食事を止めたアルマーナフの手を、サリアが握った。驚いた彼がサリアを見ると、彼女は何だか悲しそうな顔をしていた。
「どうして、そんな顔をしている?」
「あなたがとても、悲しそうだったから――」
アルマーナフは内心の動揺を隠すように、乱暴に手を振り払うと、再び食事を始めた。スープの甘みが、まるで心まで甘くしてしまったような気がした。
こそこそと話す声が、廊下から聞こえた。
「やっぱり、邪魔なんじゃないかな」
「最初に来ようって言ったのは、お前だろう」
「だって、心配だったんだもん……あ、ラナ!」
ドアがゆっくりと開いて、幼いラナの顔がひょこっと現れた。
「ふふふ……いらっしゃい、ラナ」
ラナはサリアの顔を見ると、ニパッと満面の笑顔を浮かべて走り寄り、彼女の足にぎゅっと抱きついた。サリアは目を細めて幼子の小さな頭を優しく撫でながら、ドアの外でまだ躊躇している二人にも声を掛けた。
「エリーナとエルリッドも、入ってらっしゃい」
気まずそうに笑いながら入ってきた二人は、正面のアルマーナフに視線を向ける。だがすぐに、エルリッドは少し不機嫌そうに、エリーナは恥ずかしそうに目をそらす。
「わざわざお見舞いに来てくれたのね」
サリアがそう言いながら、アルマーナフを見て笑った。彼は関心がなさそうに顔を背け、呟くように言う。
「俺みたいな奴と二人きりだから、様子を見に来ただけだろう」
その言葉に他意はなかった。自分が他人にどう見られているのかは理解している。危害を加えられるのではないかと、疑われた経験は数え切れない。相手のそうした反応にはもう慣れていたし、そのことで悲観することもなかった。だから、大きな声を上げたエリーナの反応に、アルマーナフは驚いた。
「違うの! あの――」
思わず出た声に、エリーナ自身が驚いて口をつぐむ。そして顔を真っ赤にしてうつむくと、もじもじとした。何かを言いたそうだったが、心にためらいがある。それを察したのか、不機嫌そうな顔でエルリッドが口を開いた。

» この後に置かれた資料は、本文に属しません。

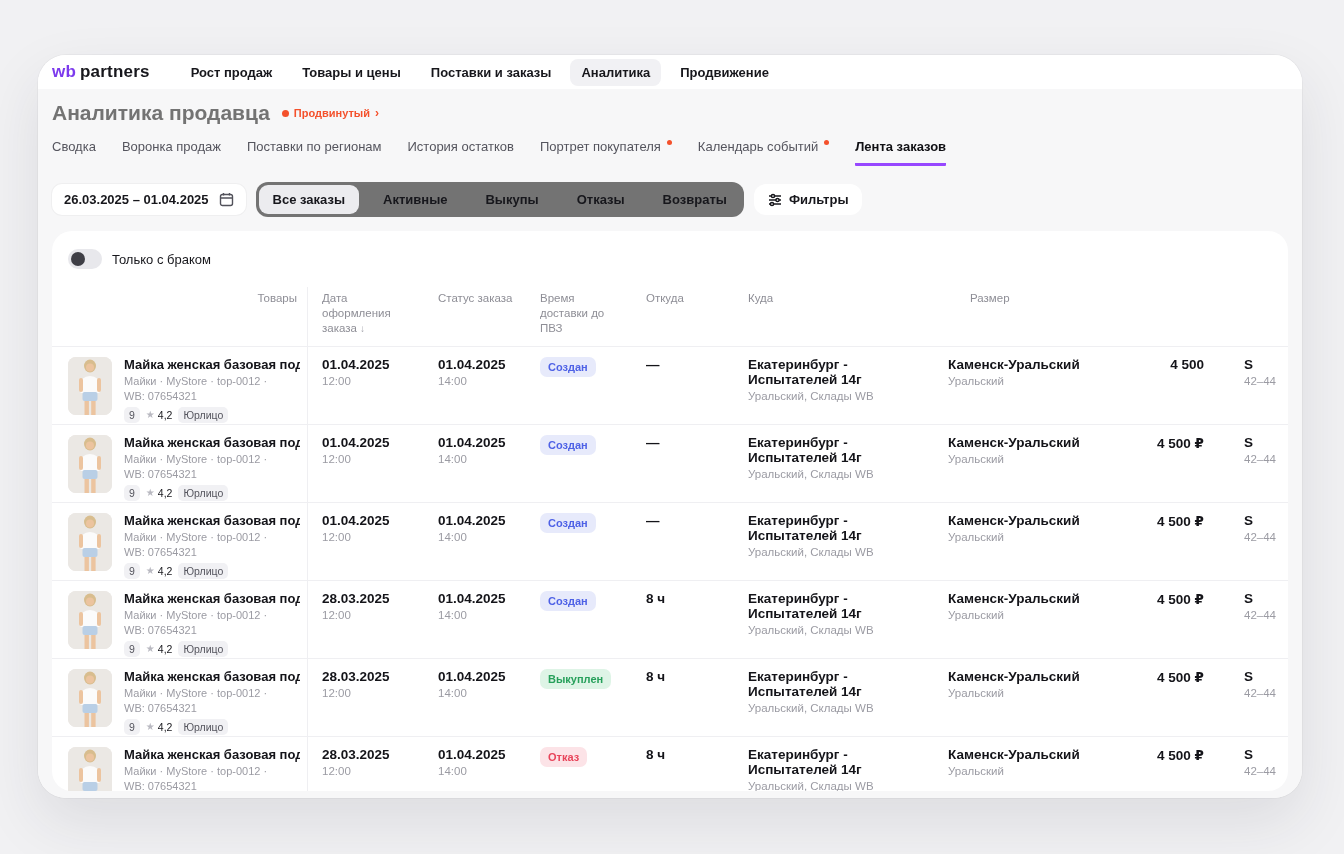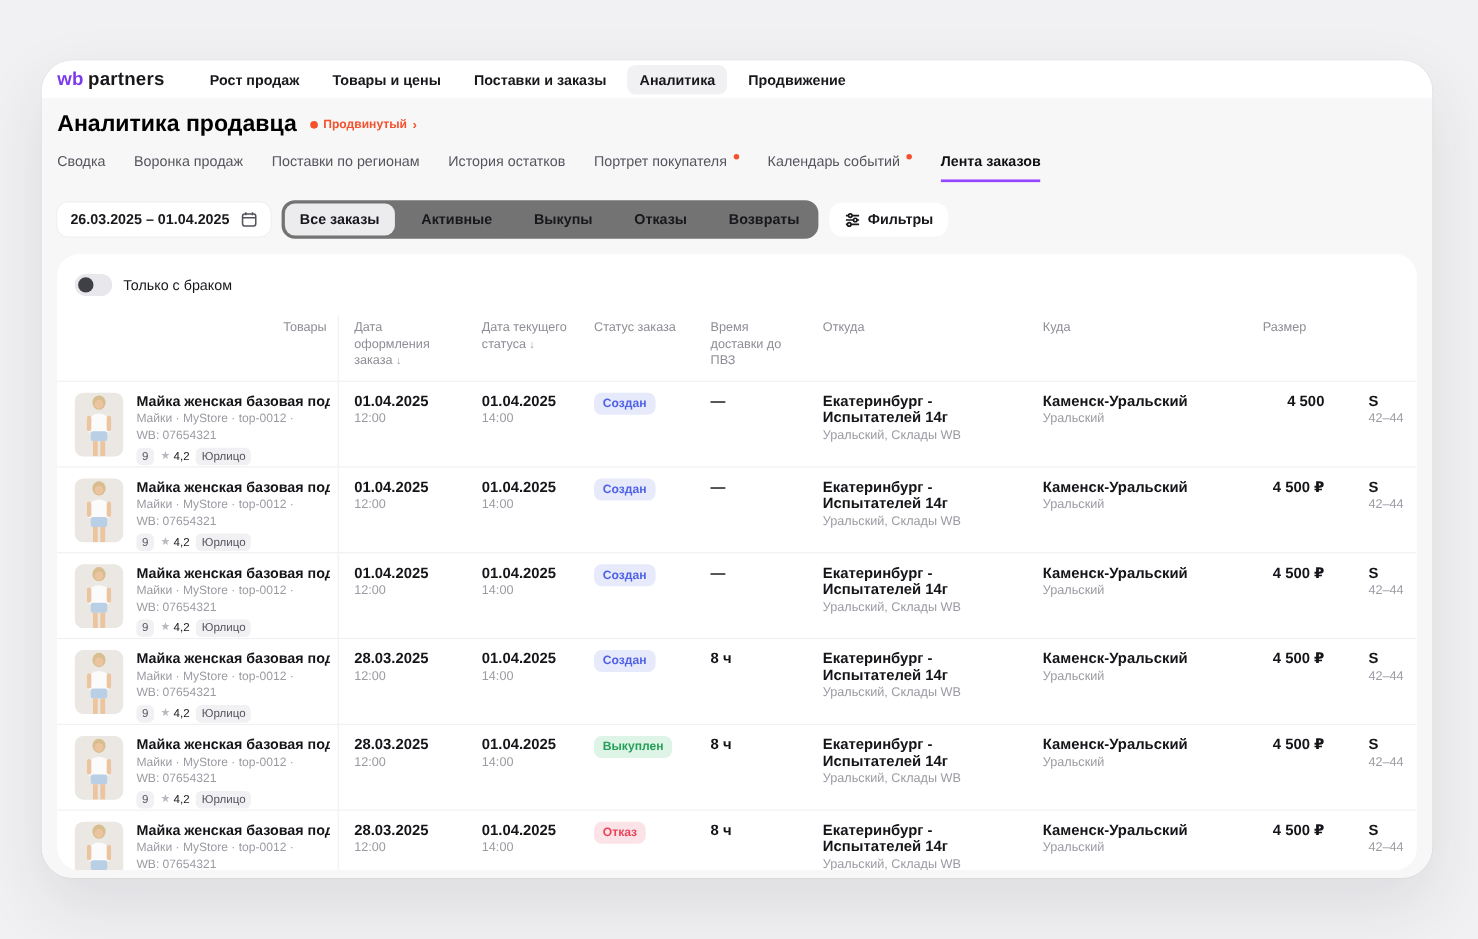"Аналитика продавца" .page-title { color: #000000 -> #737373 }
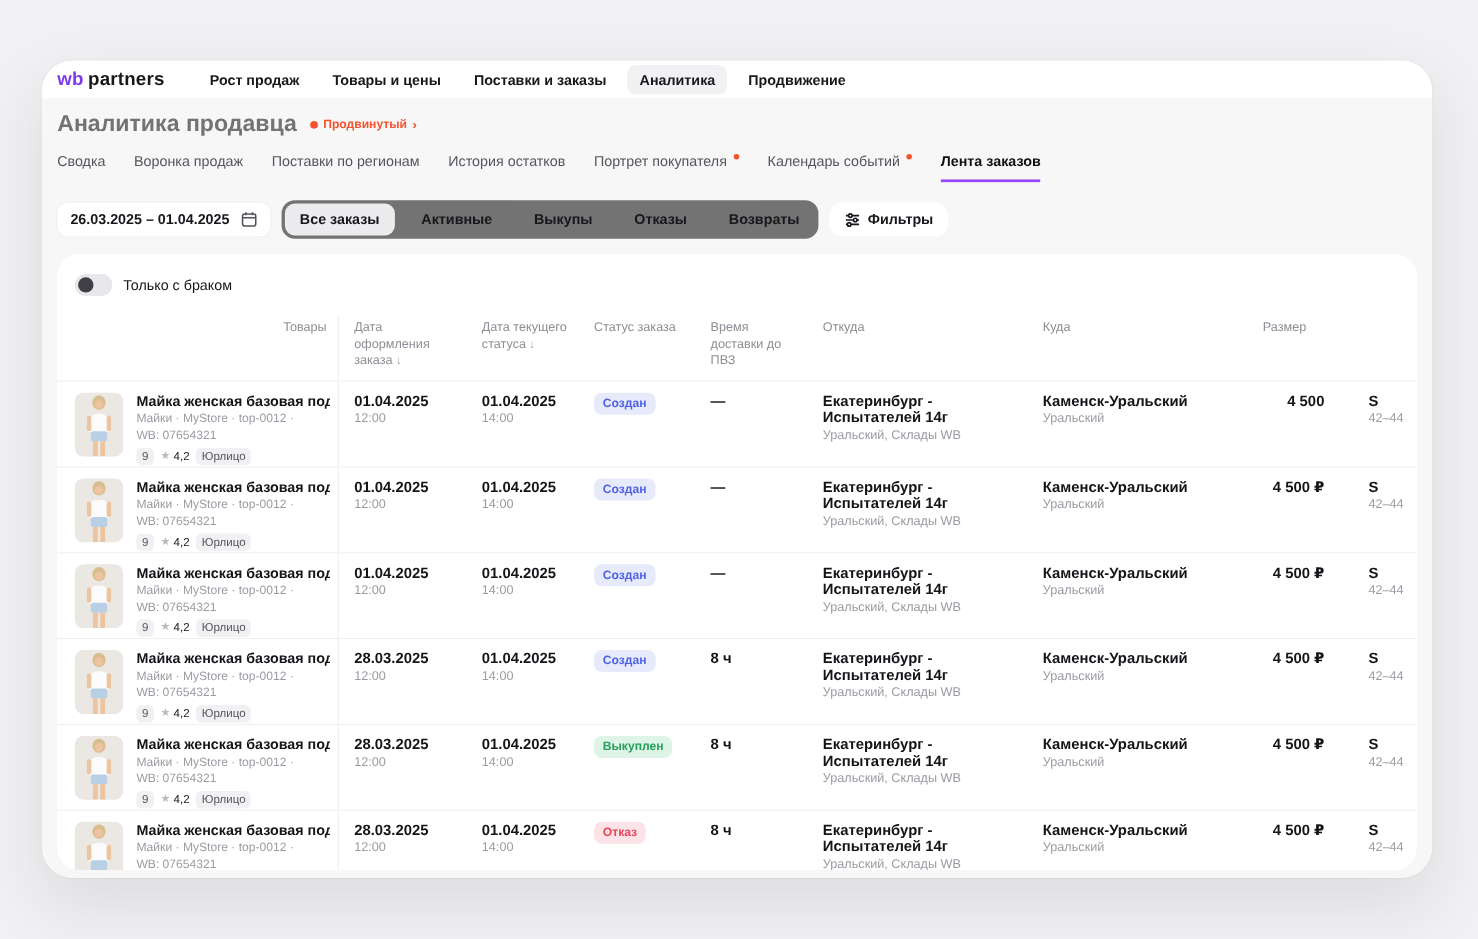"Дата текущего статуса ↓" div.hcell { html: <div><span>Дата текущего статуса</span><span>↓</span></div> -> none }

「母ちゃんが言ってた。外の人間がわざわざ塀の中に来るのは、外には居られない悪さをしたからだって。俺たちだって、それくらいのことはわかるんだ」
「エルリッド!」
エリーナが慌てて少年の腕を引っ張るが、エルリッドは構わずに続けた。
「でも、本当にエリーナやラナはお姉ちゃんが心配で来たわけじゃない。二人が心配だったのは、お前だ。二人は……」
「サリアお姉ちゃん! そういえばタンポポはどうしたの?」
かなり強引に話題を変えようとサリアに話を振るエリーナだったが、振られたサリアは驚いて咄嗟に言葉が出ない。すると沈黙を恐れるように、少女はサリアの手を取ると部屋の外へ引っ張った。
「ね、ね、タンポポの様子を見に行きましょ。ラナもおいで」
「あの、エリーナ。どうしたの?」
困惑気味の声とラナの笑う声が、部屋から遠ざかってゆく。後にはエルリッドと動けないアルマーナフだけが残された。相変わらず不機嫌そうな顔のエルリッドは、チラッと視線を廊下に向けたが、すぐにアルマーナフを正面から見据える。
「お前、人を殺したことがあるのか?」
好奇心で尋ねているわけではなさそうだった。眼差しは、真剣である。
「大勢……数え切れないほど殺した。それだけの人生だった」
「それはさ、頼まれたりしてなのか?」
「人に頼まれて殺しはしない」
「そうか……」
考え込むように、エルリッドは視線を落とした。
「殺して欲しい奴がいるのか?」
エルリッドは顔を上げ、黙ったままアルマーナフを見つめた。その目が、肯定している。しかし瞳で輝く光の中に、殺意は感じられなかった。憎悪ではない別の感情が、まだ六歳の少年の心にどんな変化をもたらしたのか。そしてその変化が、いかにして殺人の依頼という大事を決意させたのか。
深い闇の底を何度も覗いたアルマーナフも、少年の心に潜む闇の正体はわからなかった。
「誰を、殺せばいい?」
「……それは」
ためらいながらエルリッドが口を開いたとき、廊下から女性達の声が聞こえて来た。
「――他にもあるか、探してみましょう」
「今度は私たちも一緒に行くからね」
「ええ」
笑いながら入ってきた三人に、エルリッドは何事もなかったように話しかけた。
「何の話だよ。どこか行くのか?」
「サリアお姉ちゃんと一緒にね、タンポポを探しに行くのよ」
「いくの~」
ラナも嬉しそうにそう言って笑った。何気ない風景。だが、アルマーナフが逸らした視線の先には、いびつな影が不気味に揺れていた。